Green S M, Rothrock S G, Clem K J, Zurcher R F, Mellick L
Department of Emergency Medicine, Riverside General Hospital, California 92503.
Pediatrics. 1993 Oct;92(4):527-34.
It is frequently taught that lumbar puncture is a mandatory procedure in many or all children who have fever and a seizure, because the convulsion may represent the sole manifestation of bacterial meningitis. We attempted to determine the incidence of this occult manifestation of meningitis.
Retrospective case series.
503 consecutive cases of meningitis in children aged 2 months to 15 years seen at two referral hospitals during a 20-year period.
Signs and symptoms of meningitis in patients having associated seizures.
Meningitis was associated with seizures in 115 cases (23%), and 105 of these children were either obtunded or comatose at their first visit with a physician after the seizure. The remaining 10 had relatively normal levels of consciousness and either were believed to have viral meningitis (2) or possessed straightforward indications for lumbar puncture: nuchal rigidity (6), prolonged focal seizure (1), or multiple seizures and a petechial rash (1). No cases of occult bacterial meningitis were found.
In our review of 503 consecutive children with meningitis, none were noted to have bacterial meningitis manifesting solely as a simple seizure. We suspect that this previously described entity is either extremely rare or nonexistent. Commonly taught decision rules requiring lumbar puncture in children with fever and a seizure appear to be unnecessarily restrictive.
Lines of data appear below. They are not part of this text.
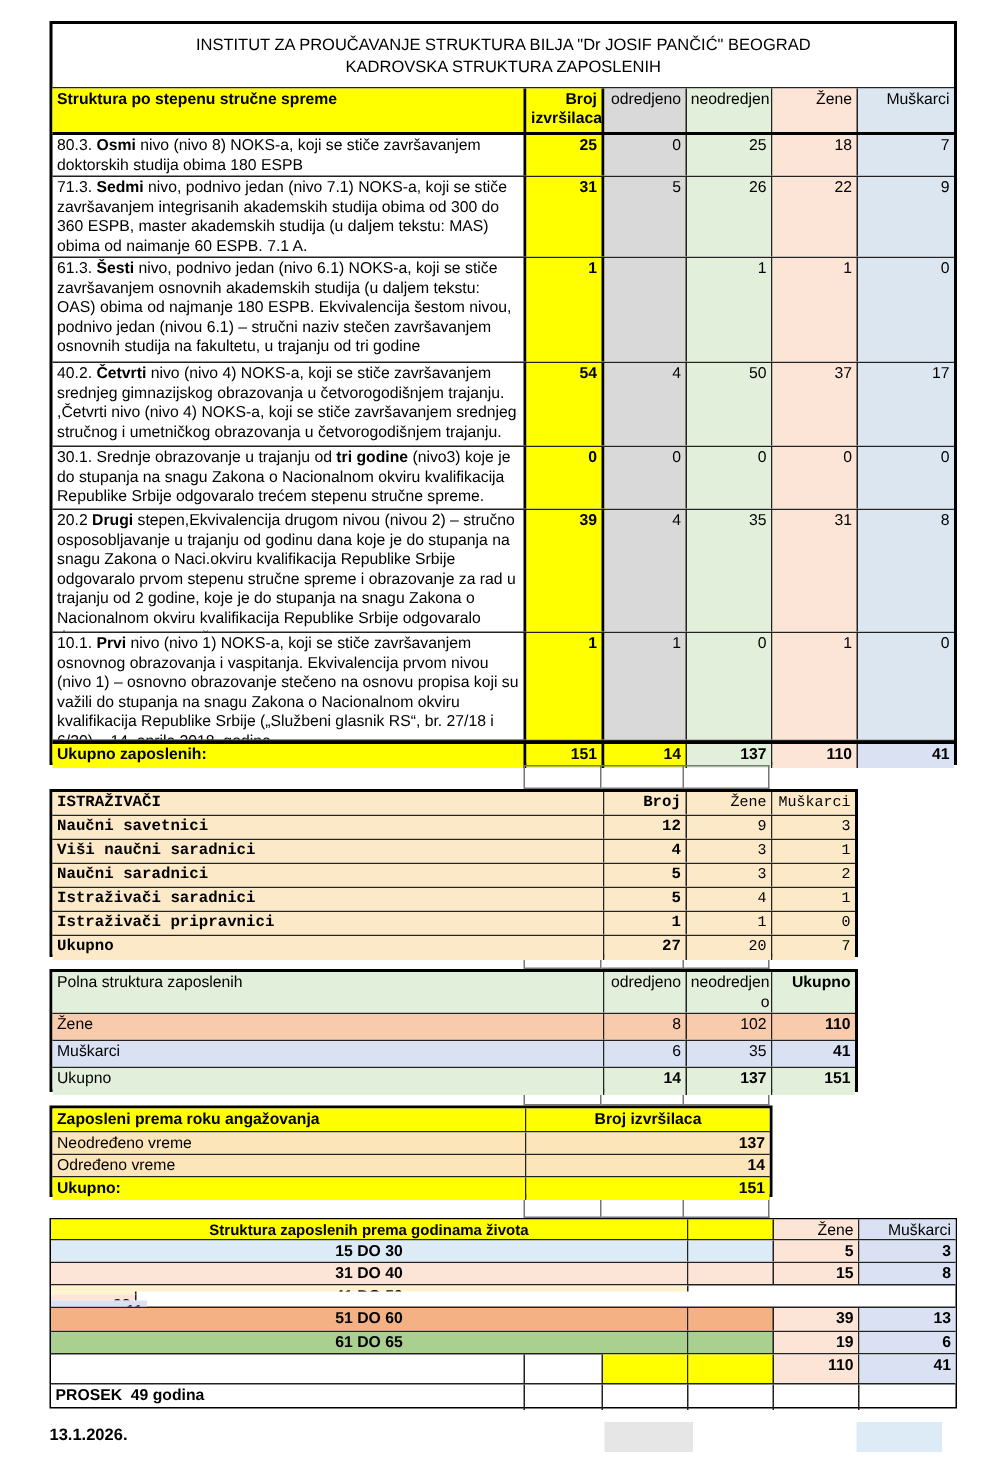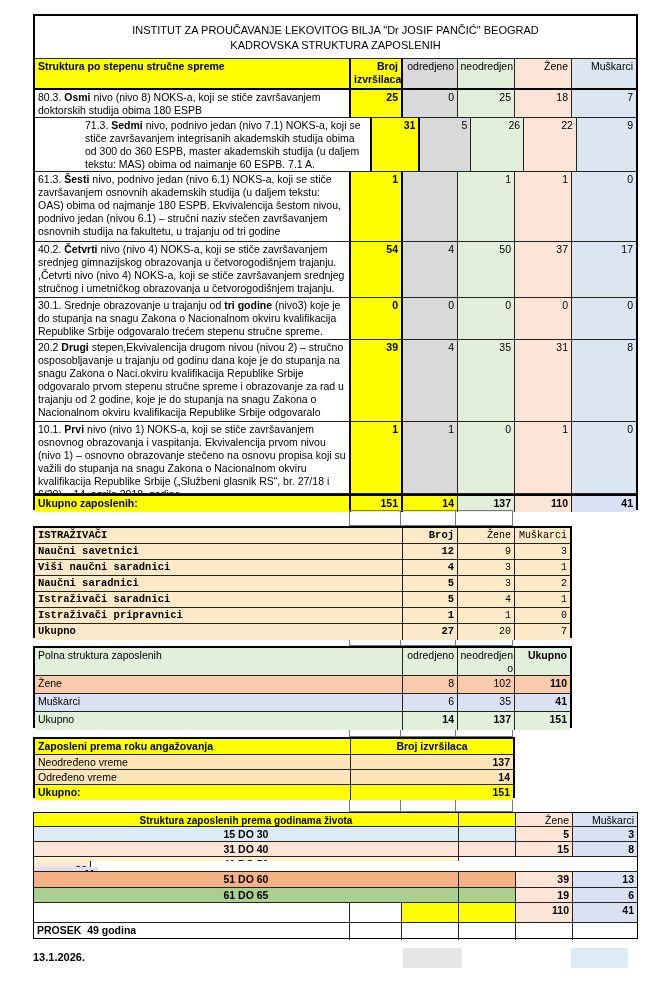--- a/index.html
+++ b/index.html
@@ -49,7 +49,7 @@
 
   <div class="tbl" style="left:33px;top:14px;width:605px;height:496px;">
     <div class="row noline" style="height:22px;">
-      <div class="c title" style="align-self:flex-end;">INSTITUT ZA PROUČAVANJE LEKOVITOG BILJA "Dr JOSIF PANČIĆ" BEOGRAD</div>
+      <div class="c title" style="align-self:flex-end;">INSTITUT ZA PROUČAVANJE STRUKTURA BILJA "Dr JOSIF PANČIĆ" BEOGRAD</div>
     </div>
     <div class="row noline" style="height:20px;">
       <div class="c title">KADROVSKA STRUKTURA ZAPOSLENIH</div>

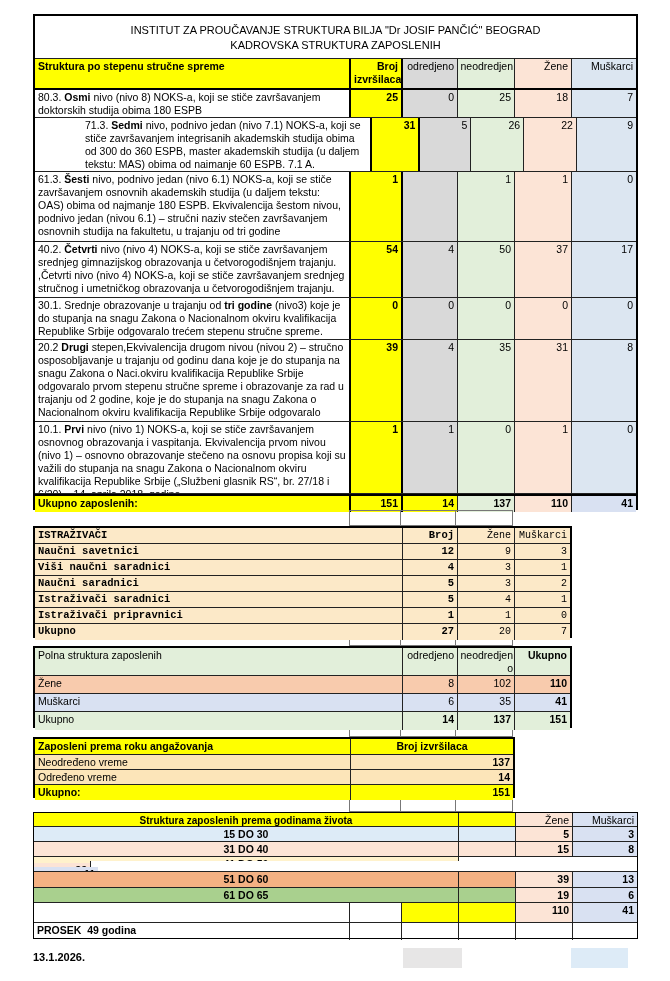--- a/index.html
+++ b/index.html
@@ -72,7 +72,7 @@
       <div class="c v bg-blue last" style="width:64px;">7</div>
     </div>
 
-    <div class="row" style="height:54px;padding-left:47px;">
+    <div class="row" style="height:54px;">
       <div class="c lab r2" style="width:316px;"><span>71.3. </span><span class="b">Sedmi</span><span> nivo, podnivo jedan (nivo 7.1) NOKS-a, koji se stiče završavanjem integrisanih akademskih studija obima od 300 do 360 ESPB, master akademskih studija (u daljem tekstu: MAS) obima od naimanje 60 ESPB.  7.1 A.</span></div>
       <div class="c v b bg-yellow r2" style="width:52px;">31</div>
       <div class="c v bg-gray" style="width:55px;">5</div>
人们经常教导说,对于许多或所有发热且伴有惊厥的儿童,腰椎穿刺是一项强制性操作,因为惊厥可能是细菌性脑膜炎的唯一表现。我们试图确定这种隐匿性脑膜炎表现的发生率。
回顾性病例系列研究。
在20年期间,两家转诊医院收治的503例年龄在2个月至15岁的儿童脑膜炎连续病例。
伴有惊厥的患者的脑膜炎体征和症状。
115例(23%)脑膜炎患者伴有惊厥,其中105例儿童在惊厥后首次就诊时意识迟钝或昏迷。其余10例意识水平相对正常,要么被认为患有病毒性脑膜炎(2例),要么有腰椎穿刺的直接指征:颈项强直(6例)、持续性局灶性惊厥(1例)或多次惊厥伴瘀点皮疹(1例)。未发现隐匿性细菌性脑膜炎病例。
在我们对503例连续的脑膜炎儿童的回顾中,未发现细菌性脑膜炎仅表现为单纯惊厥的病例。我们怀疑这种先前描述的情况要么极其罕见,要么根本不存在。通常教导的要求对发热且伴有惊厥的儿童进行腰椎穿刺的决策规则似乎过于严格。